Requirement:
Under this line are the records; write out word for word the part that begins at the line containing "для условий: Array.every()" and ends at the line containing "- If you also", and no more.

Segment Open

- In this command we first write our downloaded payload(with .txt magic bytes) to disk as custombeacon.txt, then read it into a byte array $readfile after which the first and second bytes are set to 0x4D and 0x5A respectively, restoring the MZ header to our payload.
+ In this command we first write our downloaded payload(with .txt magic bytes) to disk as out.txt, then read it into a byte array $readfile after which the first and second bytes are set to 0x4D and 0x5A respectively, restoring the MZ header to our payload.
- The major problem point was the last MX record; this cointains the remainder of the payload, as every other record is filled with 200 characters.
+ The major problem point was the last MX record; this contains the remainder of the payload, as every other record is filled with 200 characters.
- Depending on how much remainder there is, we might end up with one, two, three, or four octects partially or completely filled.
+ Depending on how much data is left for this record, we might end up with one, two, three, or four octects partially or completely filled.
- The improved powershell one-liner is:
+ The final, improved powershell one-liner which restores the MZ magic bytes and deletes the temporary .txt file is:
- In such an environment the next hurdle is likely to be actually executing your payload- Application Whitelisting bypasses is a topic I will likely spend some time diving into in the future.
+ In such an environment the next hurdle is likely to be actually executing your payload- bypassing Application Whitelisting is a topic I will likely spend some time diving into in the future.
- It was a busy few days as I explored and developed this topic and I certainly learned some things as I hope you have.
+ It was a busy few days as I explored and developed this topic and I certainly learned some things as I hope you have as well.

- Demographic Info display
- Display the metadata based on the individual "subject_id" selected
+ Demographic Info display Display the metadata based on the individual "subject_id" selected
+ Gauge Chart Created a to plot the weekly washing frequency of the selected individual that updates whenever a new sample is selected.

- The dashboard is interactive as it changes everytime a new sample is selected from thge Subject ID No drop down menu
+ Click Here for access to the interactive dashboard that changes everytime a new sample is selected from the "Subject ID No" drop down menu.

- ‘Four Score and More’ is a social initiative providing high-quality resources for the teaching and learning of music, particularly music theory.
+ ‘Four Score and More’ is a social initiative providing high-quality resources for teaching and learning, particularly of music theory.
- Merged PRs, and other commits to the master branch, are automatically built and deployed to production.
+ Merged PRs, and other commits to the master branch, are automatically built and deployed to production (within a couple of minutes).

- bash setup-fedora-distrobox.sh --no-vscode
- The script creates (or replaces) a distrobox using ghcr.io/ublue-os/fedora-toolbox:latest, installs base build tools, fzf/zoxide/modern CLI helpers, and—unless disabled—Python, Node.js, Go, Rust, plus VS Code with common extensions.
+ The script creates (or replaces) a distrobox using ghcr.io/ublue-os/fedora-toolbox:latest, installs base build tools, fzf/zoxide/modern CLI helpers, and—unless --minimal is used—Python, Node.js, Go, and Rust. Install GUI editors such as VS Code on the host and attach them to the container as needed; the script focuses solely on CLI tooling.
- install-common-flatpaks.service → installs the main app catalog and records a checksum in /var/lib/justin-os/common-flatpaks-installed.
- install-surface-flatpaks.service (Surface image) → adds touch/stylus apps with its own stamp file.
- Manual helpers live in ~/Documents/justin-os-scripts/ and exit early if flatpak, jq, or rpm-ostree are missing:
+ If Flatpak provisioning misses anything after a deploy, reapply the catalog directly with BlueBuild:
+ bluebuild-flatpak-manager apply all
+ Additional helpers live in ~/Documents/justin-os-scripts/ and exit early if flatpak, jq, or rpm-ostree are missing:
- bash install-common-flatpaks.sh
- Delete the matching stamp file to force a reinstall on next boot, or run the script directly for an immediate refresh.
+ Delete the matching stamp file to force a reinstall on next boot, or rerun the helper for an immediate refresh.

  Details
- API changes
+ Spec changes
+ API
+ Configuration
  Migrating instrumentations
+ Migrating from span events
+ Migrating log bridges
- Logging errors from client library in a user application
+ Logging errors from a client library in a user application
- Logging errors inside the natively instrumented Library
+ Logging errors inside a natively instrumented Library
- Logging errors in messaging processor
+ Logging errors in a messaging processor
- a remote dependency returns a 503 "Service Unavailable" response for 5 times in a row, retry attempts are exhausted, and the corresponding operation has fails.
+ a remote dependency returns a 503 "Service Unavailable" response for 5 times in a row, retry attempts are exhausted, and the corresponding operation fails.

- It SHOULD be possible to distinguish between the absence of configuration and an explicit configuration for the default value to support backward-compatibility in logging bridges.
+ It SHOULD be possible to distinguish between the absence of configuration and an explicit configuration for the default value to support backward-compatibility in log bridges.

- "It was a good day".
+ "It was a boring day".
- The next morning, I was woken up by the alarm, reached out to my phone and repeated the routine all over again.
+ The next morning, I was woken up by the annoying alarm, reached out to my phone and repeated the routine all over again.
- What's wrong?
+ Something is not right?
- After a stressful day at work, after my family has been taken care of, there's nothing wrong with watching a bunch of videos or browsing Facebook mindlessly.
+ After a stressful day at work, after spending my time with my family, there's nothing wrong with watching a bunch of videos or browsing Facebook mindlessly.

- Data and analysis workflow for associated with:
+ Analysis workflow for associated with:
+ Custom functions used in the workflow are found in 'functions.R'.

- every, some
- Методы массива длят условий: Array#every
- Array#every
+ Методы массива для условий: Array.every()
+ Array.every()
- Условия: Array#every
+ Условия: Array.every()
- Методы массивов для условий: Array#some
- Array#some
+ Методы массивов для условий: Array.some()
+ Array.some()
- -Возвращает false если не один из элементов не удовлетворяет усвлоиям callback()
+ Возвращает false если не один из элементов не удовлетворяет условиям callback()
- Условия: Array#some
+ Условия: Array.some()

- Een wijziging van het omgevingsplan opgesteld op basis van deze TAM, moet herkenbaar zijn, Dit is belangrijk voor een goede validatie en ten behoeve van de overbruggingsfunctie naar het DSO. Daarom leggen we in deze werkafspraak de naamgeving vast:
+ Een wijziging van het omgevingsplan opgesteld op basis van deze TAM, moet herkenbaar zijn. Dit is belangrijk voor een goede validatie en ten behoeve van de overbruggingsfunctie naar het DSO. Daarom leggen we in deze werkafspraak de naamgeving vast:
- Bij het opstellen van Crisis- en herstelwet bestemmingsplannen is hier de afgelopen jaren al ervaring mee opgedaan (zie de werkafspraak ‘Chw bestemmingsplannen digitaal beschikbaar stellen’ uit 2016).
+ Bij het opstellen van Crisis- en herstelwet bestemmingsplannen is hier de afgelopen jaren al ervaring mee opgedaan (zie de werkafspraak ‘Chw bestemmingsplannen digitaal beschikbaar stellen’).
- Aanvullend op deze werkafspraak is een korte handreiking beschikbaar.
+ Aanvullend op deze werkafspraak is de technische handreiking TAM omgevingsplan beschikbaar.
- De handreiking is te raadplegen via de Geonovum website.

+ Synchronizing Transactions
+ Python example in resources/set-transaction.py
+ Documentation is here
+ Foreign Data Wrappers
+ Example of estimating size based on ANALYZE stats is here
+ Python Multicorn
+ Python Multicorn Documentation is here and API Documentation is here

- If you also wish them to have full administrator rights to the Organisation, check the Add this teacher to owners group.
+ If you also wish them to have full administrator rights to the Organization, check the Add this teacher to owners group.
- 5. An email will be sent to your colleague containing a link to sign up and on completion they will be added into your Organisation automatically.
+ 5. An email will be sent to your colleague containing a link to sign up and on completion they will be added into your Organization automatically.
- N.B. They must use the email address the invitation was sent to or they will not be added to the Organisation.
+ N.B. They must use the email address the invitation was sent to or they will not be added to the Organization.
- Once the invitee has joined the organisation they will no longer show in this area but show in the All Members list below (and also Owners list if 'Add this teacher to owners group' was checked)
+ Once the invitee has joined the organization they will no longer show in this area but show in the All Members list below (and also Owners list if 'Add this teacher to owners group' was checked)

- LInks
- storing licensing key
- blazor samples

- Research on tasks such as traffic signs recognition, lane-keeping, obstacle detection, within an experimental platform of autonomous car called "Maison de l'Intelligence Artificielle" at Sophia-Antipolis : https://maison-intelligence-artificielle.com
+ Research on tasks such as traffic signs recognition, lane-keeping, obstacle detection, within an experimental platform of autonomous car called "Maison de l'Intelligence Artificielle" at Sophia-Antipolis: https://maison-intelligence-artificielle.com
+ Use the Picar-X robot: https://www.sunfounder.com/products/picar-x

Segment Closed

Output of the task:
+ Методы массива для условий: Array.every()
+ Array.every()
- Условия: Array#every
+ Условия: Array.every()
- Методы массивов для условий: Array#some
- Array#some
+ Методы массивов для условий: Array.some()
+ Array.some()
- -Возвращает false если не один из элементов не удовлетворяет усвлоиям callback()
+ Возвращает false если не один из элементов не удовлетворяет условиям callback()
- Условия: Array#some
+ Условия: Array.some()

- Een wijziging van het omgevingsplan opgesteld op basis van deze TAM, moet herkenbaar zijn, Dit is belangrijk voor een goede validatie en ten behoeve van de overbruggingsfunctie naar het DSO. Daarom leggen we in deze werkafspraak de naamgeving vast:
+ Een wijziging van het omgevingsplan opgesteld op basis van deze TAM, moet herkenbaar zijn. Dit is belangrijk voor een goede validatie en ten behoeve van de overbruggingsfunctie naar het DSO. Daarom leggen we in deze werkafspraak de naamgeving vast:
- Bij het opstellen van Crisis- en herstelwet bestemmingsplannen is hier de afgelopen jaren al ervaring mee opgedaan (zie de werkafspraak ‘Chw bestemmingsplannen digitaal beschikbaar stellen’ uit 2016).
+ Bij het opstellen van Crisis- en herstelwet bestemmingsplannen is hier de afgelopen jaren al ervaring mee opgedaan (zie de werkafspraak ‘Chw bestemmingsplannen digitaal beschikbaar stellen’).
- Aanvullend op deze werkafspraak is een korte handreiking beschikbaar.
+ Aanvullend op deze werkafspraak is de technische handreiking TAM omgevingsplan beschikbaar.
- De handreiking is te raadplegen via de Geonovum website.

+ Synchronizing Transactions
+ Python example in resources/set-transaction.py
+ Documentation is here
+ Foreign Data Wrappers
+ Example of estimating size based on ANALYZE stats is here
+ Python Multicorn
+ Python Multicorn Documentation is here and API Documentation is here

- If you also wish them to have full administrator rights to the Organisation, check the Add this teacher to owners group.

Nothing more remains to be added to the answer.